# TASK INSTRUCTIONS:
Copy out the entries below exactly as they stand, but only from the line containing "[12,949,302,982] Tropical Storm" through the line containing "[328,951,428,1018] [image] ->".

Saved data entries
==*==
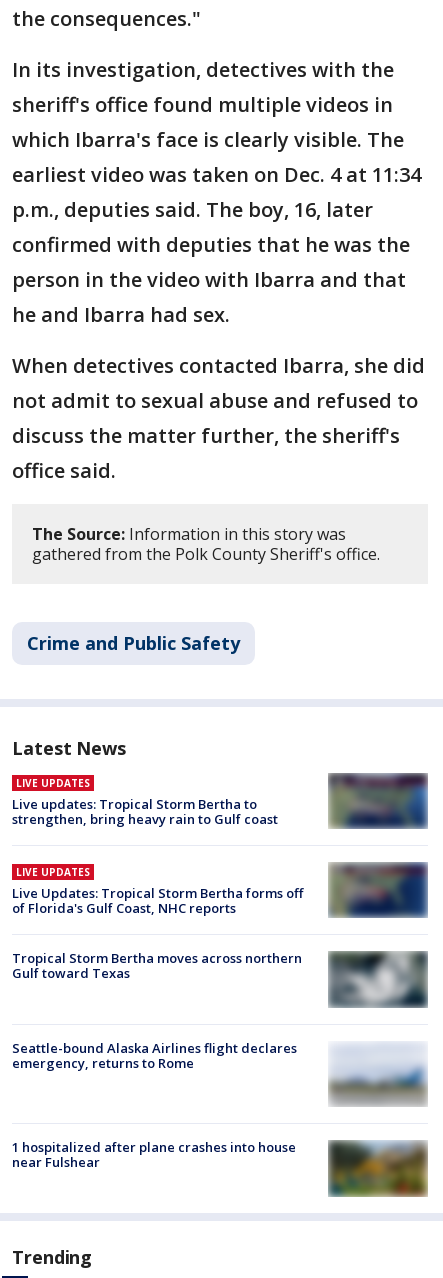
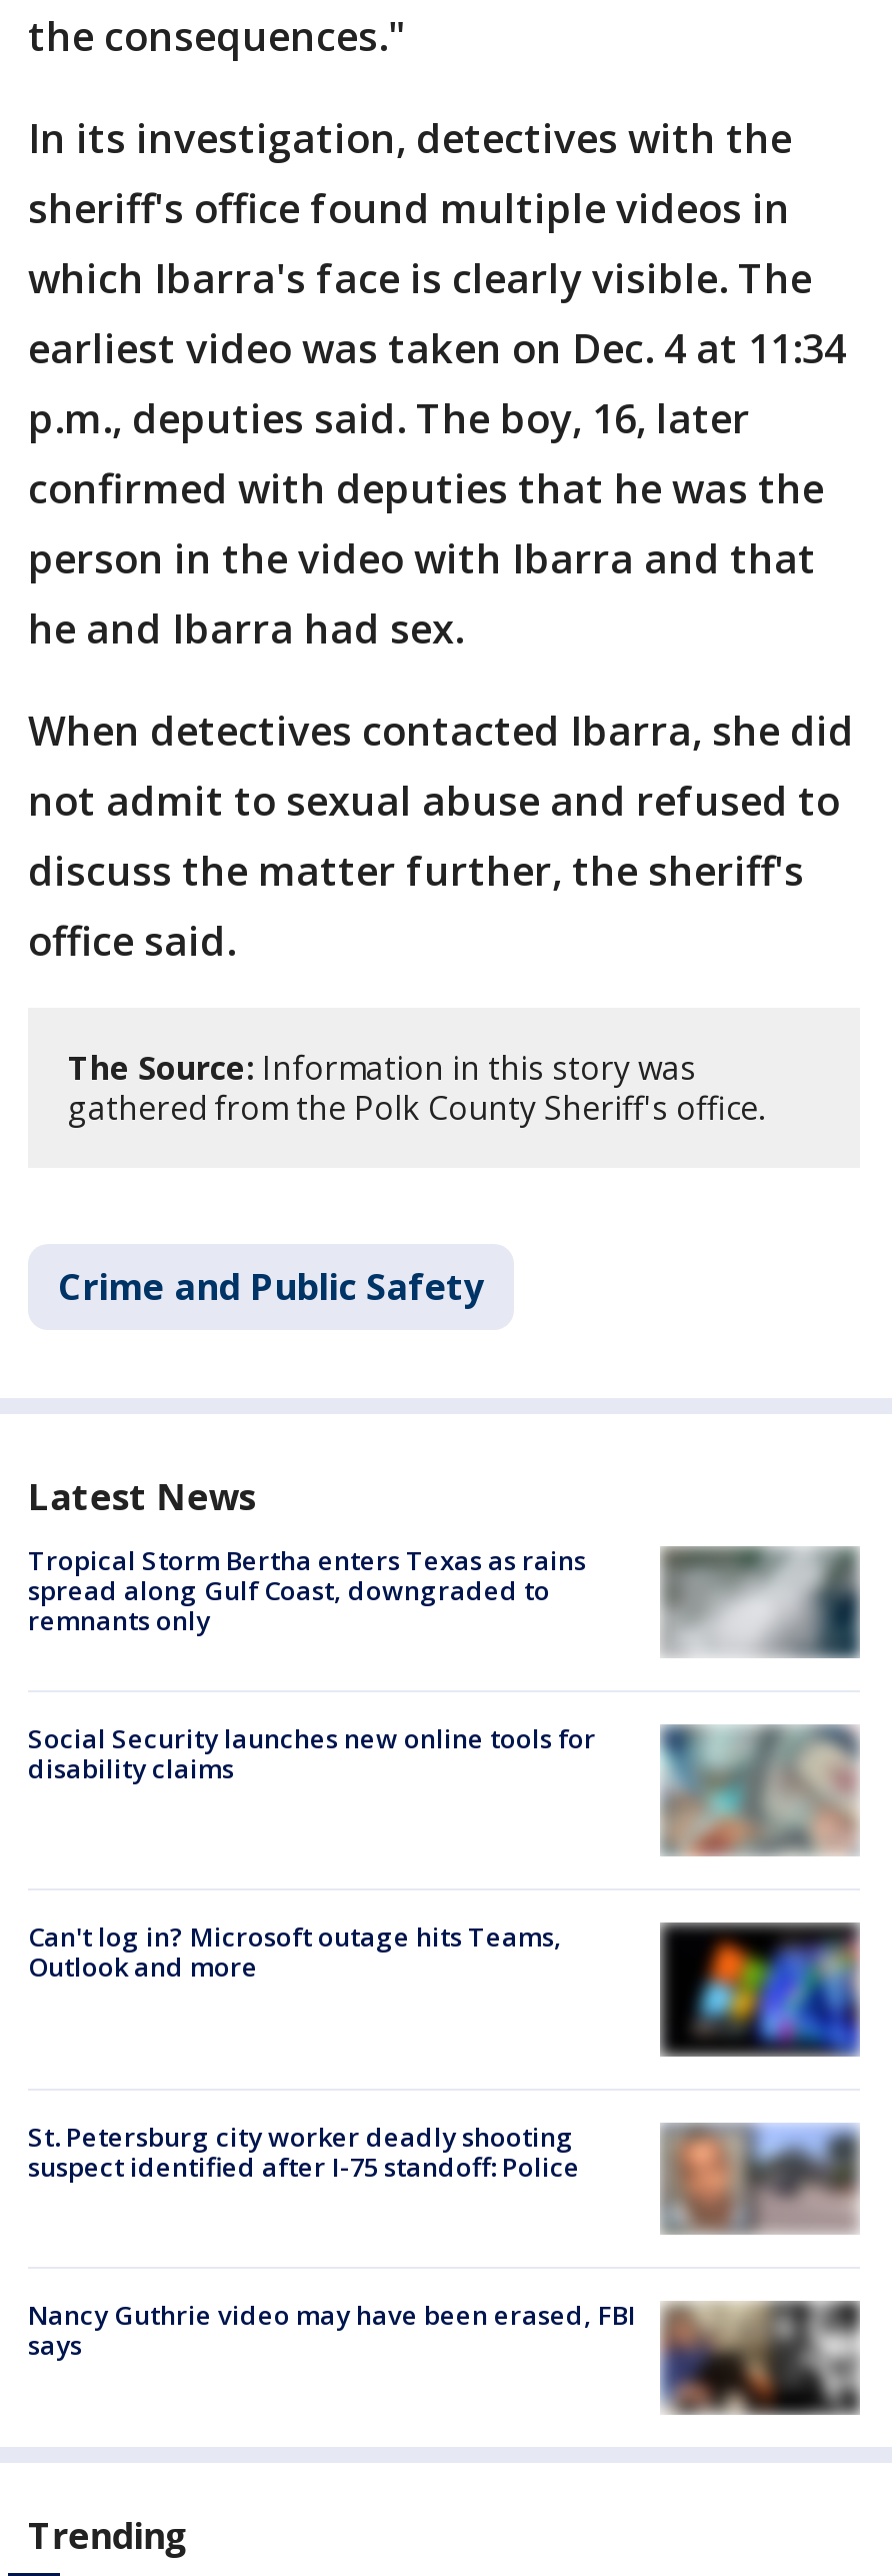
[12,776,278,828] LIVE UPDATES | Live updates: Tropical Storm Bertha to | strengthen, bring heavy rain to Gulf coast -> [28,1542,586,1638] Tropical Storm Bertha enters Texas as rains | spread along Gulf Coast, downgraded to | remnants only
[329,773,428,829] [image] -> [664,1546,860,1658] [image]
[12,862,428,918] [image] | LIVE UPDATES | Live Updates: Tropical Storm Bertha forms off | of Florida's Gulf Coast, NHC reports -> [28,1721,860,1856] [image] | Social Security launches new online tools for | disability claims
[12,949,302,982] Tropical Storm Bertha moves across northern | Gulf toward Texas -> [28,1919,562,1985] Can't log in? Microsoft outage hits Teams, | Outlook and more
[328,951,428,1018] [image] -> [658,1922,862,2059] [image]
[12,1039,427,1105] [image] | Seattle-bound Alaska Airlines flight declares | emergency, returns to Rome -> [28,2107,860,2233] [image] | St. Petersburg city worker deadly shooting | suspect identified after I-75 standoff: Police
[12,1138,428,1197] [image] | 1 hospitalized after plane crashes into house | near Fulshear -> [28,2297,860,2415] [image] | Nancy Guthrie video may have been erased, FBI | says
==*==
# THE ANSWER:
[12,949,302,982] Tropical Storm Bertha moves across northern | Gulf toward Texas -> [28,1919,562,1985] Can't log in? Microsoft outage hits Teams, | Outlook and more
[328,951,428,1018] [image] -> [658,1922,862,2059] [image]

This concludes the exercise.